The indictment includes a humorous anecdote. After one user’s margin trade was liquidated, he reached out to KuCoin customer support to seek a refund. When the refund was refused, the customer declared he was a regulatory attorney and would report KuCoin’s regulatory failings to officials. KuCoin sent a response noting that the customer was from the U.S.—a prohibited jurisdiction—and that he was required to produce identification from a non-prohibited country. When the customer sent screenshots of KuCoin social media posts advertising the lack of KYC in the U.S., the exchange shut down that customer’s account. That same customer used a new email address and subsequently created a new account.
Due to the lack of controls, KuCoin was a frequent conduit for moving funds related to criminal activities. The DOJ alleges that the exchange received $5.39 billion and transmitted $4.09 billion in funds that were connected to illicit activities, including sanctions violations, darknet markets, and various criminal schemes involving ransomware, malware, and fraud. Moreover, KuCoin received nearly $3.2 million in funds from Tornado Cash, a protocol listed on the Office of Foreign Assets Control (“OFAC”) Specially Designated Nationals List (“SDN List”). Unsurprisingly, KuCoin never filed suspicious activity reports (“SARs”) with FinCEN.
It wasn’t until May 2023 that KuCoin even attempted to set up a proper AML program, and that was only after received an alert from an investor and a financial services company that a federal criminal investigation had been commenced. However, this new program did not meet basic BSA requirements. KuCoin initially updated its Terms of Service to include a clause that required users to agree that “the User . . . is not a resident of or registered in any of the Restricted Locations,” which included the U.S. KuCoin relied on this updated Terms of Service publicly, but still allowed U.S. users to access and trade on the platform.
KuCoin slowly added more ineffective controls. In July 2023, KuCoin introduced a mandatory KYC process, but only for new customers. Existing customers, even those from the U.S., were allowed to continue trading without any issues.

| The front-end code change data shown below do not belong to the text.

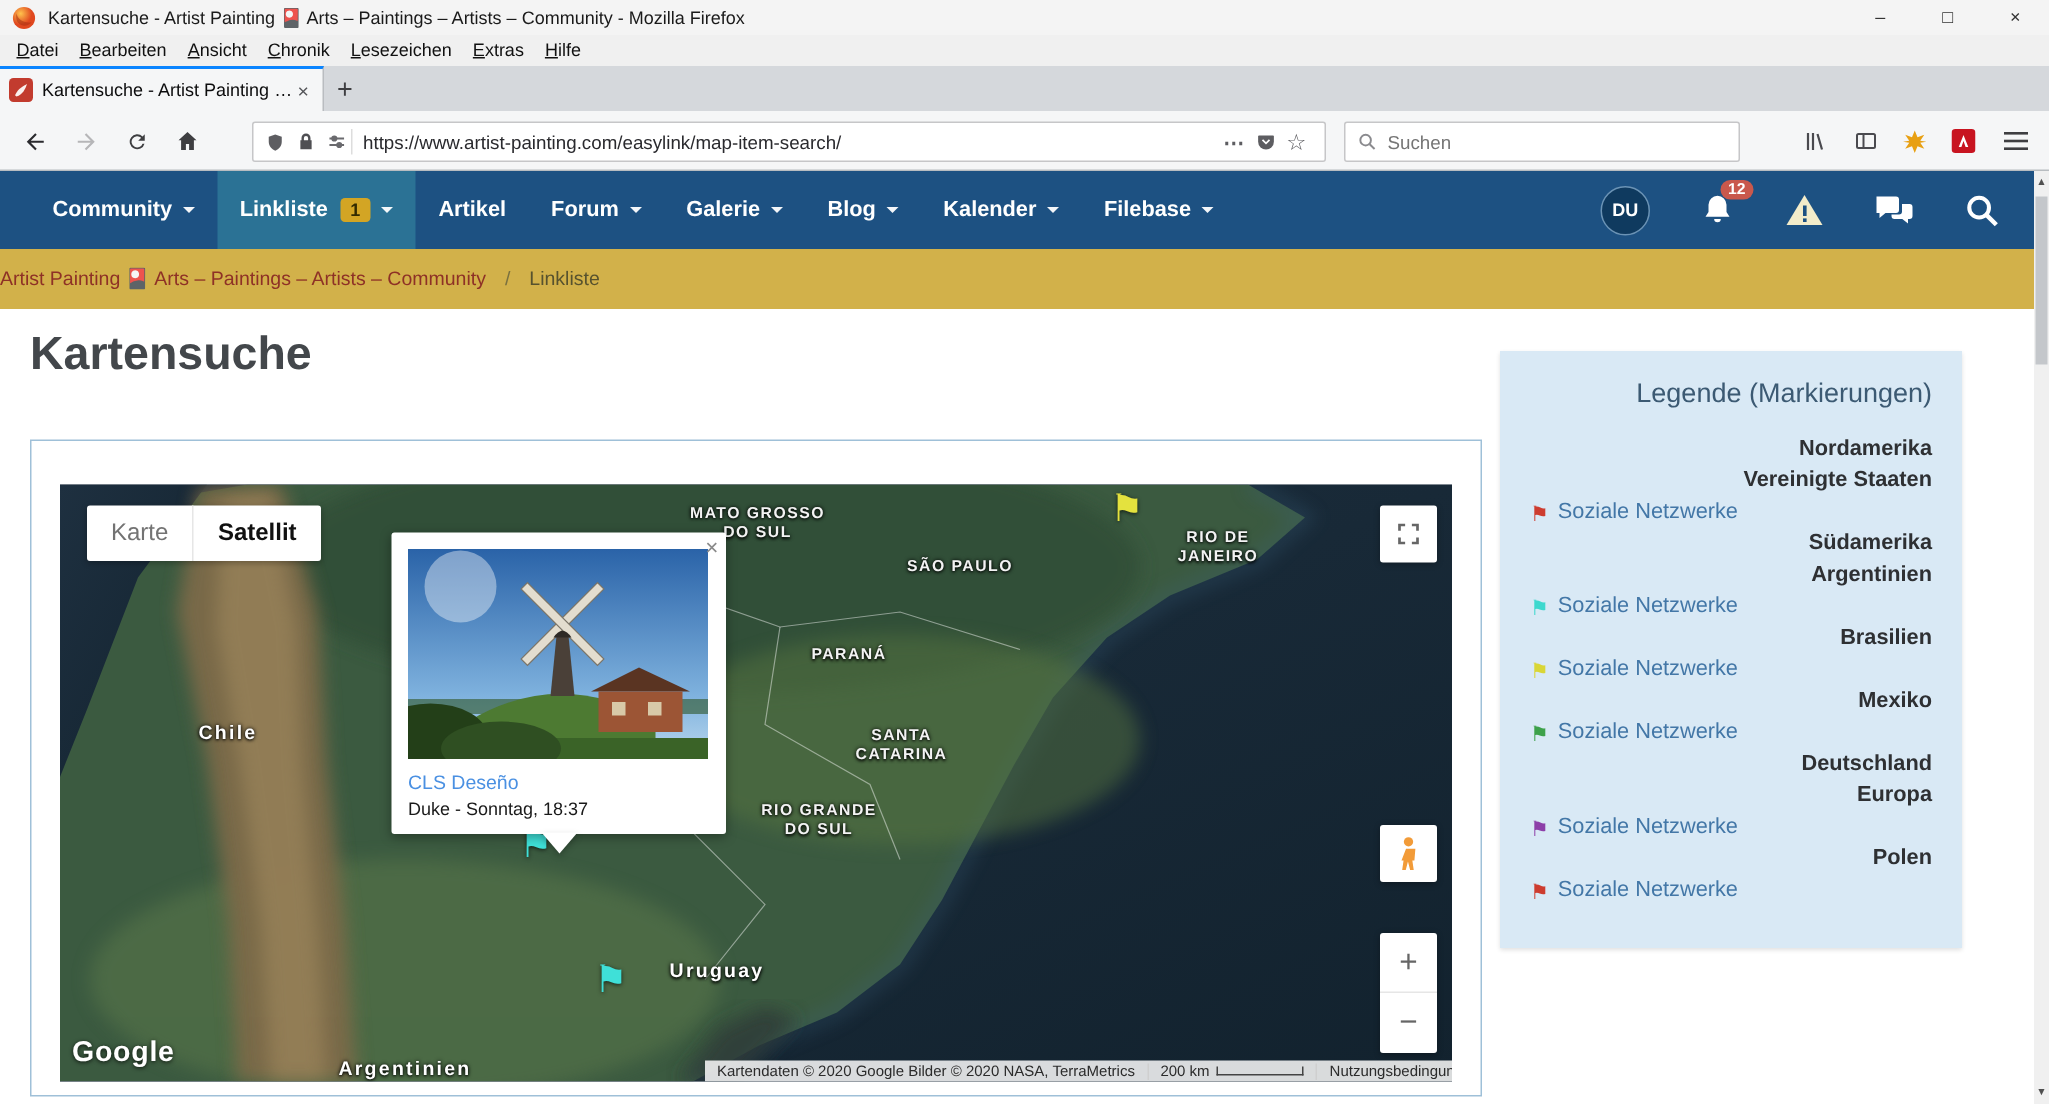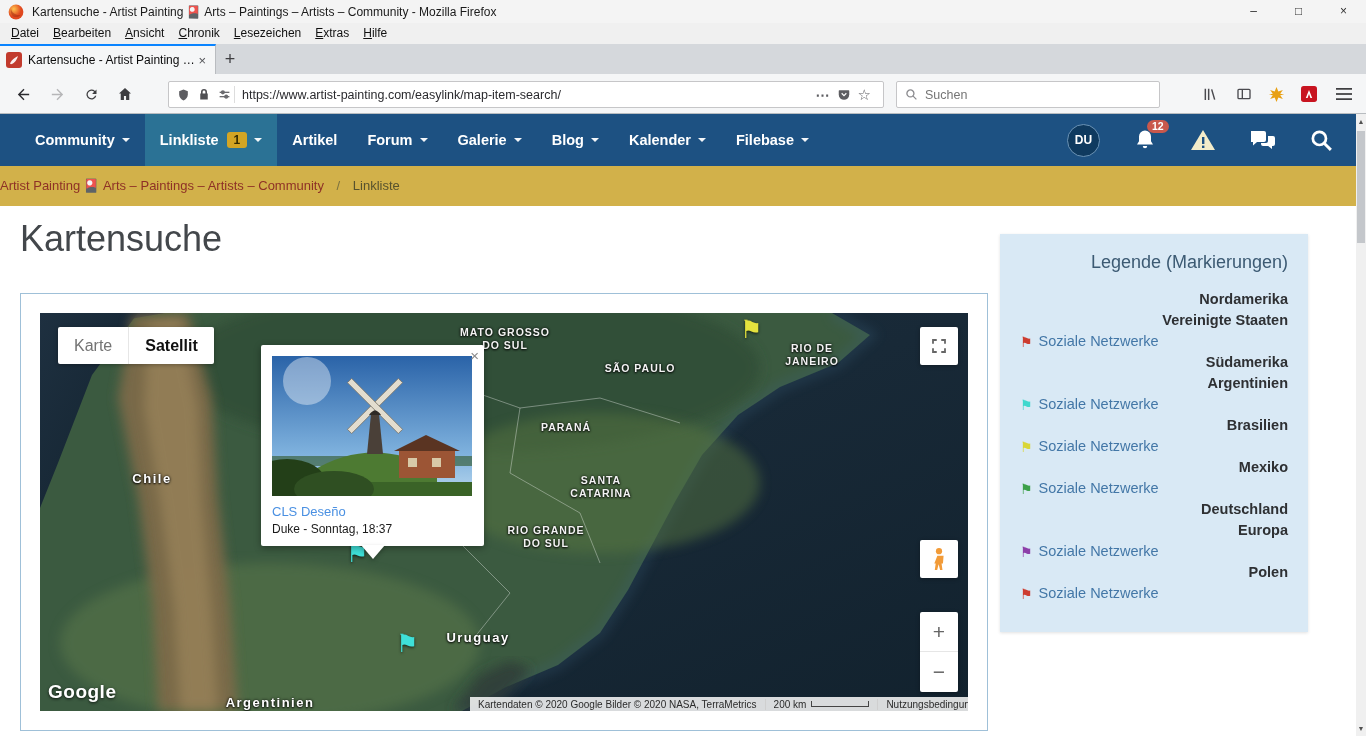--- a/index.html
+++ b/index.html
@@ -55,7 +55,7 @@
   .bc-current{color:#57522e;}
 
   
-  .page-heading{position:absolute;left:20px;top:104px;font-size:36px;font-weight:400;color:#43474b;}
+  .page-heading{position:absolute;left:20px;top:104px;font-size:31px;font-weight:700;color:#43474b;}
   .map-panel{position:absolute;left:20px;top:179px;width:968px;height:438px;border:1px solid #9fc0d8;background:#fff;}
   .map{position:absolute;left:19px;top:19px;width:928px;height:398px;overflow:hidden;background:#1c2d3d;}
   .map-bg{position:absolute;left:0;top:0;width:100%;height:100%;}

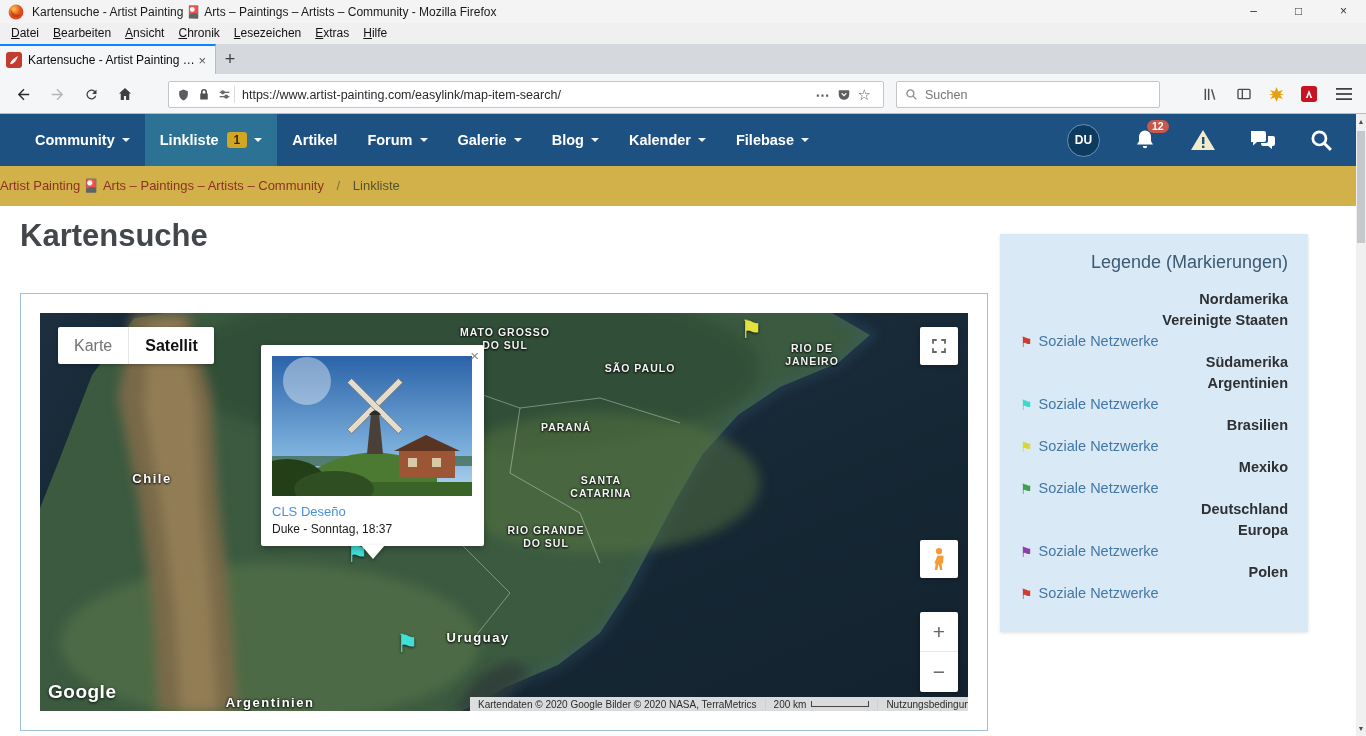--- a/index.html
+++ b/index.html
@@ -57,7 +57,7 @@
   
   .page-heading{position:absolute;left:20px;top:104px;font-size:31px;font-weight:700;color:#43474b;}
   .map-panel{position:absolute;left:20px;top:179px;width:968px;height:438px;border:1px solid #9fc0d8;background:#fff;}
-  .map{position:absolute;left:19px;top:19px;width:928px;height:398px;overflow:hidden;background:#1c2d3d;}
+  .map{position:absolute;left:19px;top:29px;width:928px;height:398px;overflow:hidden;background:#1c2d3d;}
   .map-bg{position:absolute;left:0;top:0;width:100%;height:100%;}
   .map-label{position:absolute;transform:translate(-50%,-50%);color:#f3f3f3;font-size:10.5px;font-weight:bold;letter-spacing:1px;text-align:center;white-space:pre-line;text-shadow:0 0 3px rgba(0,0,0,.95),0 1px 2px rgba(0,0,0,.85);line-height:13px;}
   .map-label.country{font-size:13px;letter-spacing:1.5px;color:#fff;}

Further, KuCoin began displaying a warning banner on its homepage if anyone accessed the homepage from the U.S. The banner stated “[b]ased on your IP address, we currently do not provide services in your country or region due to local laws, regulations, or policies.” However, users could still access the login screen, log in to their accounts, and continue trading. The banner was a mere façade and did not actually prevent any U.S. users from accessing the platform.
In the 24 hours since the indictment was unsealed, KuCoin has seen more than $800 million in funds withdrawn from its platform.